» **What you will do**
All lines from the opening of the data to the line containing "- Azure Cognitive" must be returned unchanged, and only those lines.

Dataset records START

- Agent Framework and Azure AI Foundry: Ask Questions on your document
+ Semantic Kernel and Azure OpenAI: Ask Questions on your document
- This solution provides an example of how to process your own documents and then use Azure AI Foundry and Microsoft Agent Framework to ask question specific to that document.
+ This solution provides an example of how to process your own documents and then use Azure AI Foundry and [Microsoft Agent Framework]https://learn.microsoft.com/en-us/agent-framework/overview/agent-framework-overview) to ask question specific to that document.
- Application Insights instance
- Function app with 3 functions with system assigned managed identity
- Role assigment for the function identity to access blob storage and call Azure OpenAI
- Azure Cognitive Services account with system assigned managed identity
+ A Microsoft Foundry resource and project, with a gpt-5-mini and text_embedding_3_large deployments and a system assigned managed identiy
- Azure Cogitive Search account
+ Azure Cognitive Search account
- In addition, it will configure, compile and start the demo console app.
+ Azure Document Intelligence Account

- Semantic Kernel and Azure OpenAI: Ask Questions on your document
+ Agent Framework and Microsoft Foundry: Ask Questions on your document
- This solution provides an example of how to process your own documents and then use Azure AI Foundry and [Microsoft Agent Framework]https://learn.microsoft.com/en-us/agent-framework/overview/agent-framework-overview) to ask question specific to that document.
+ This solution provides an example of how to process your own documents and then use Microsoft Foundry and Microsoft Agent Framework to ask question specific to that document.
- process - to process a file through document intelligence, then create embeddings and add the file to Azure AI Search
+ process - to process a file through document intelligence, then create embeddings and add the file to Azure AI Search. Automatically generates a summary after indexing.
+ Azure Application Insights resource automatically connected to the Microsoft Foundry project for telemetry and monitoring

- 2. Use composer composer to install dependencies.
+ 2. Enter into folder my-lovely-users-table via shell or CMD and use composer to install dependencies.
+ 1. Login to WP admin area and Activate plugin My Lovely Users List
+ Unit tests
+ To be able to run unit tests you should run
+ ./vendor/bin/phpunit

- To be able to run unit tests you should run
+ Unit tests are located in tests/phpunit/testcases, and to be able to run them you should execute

Dataset records END

» **Written reply**
- Agent Framework and Azure AI Foundry: Ask Questions on your document
+ Semantic Kernel and Azure OpenAI: Ask Questions on your document
- This solution provides an example of how to process your own documents and then use Azure AI Foundry and Microsoft Agent Framework to ask question specific to that document.
+ This solution provides an example of how to process your own documents and then use Azure AI Foundry and [Microsoft Agent Framework]https://learn.microsoft.com/en-us/agent-framework/overview/agent-framework-overview) to ask question specific to that document.
- Application Insights instance
- Function app with 3 functions with system assigned managed identity
- Role assigment for the function identity to access blob storage and call Azure OpenAI
- Azure Cognitive Services account with system assigned managed identity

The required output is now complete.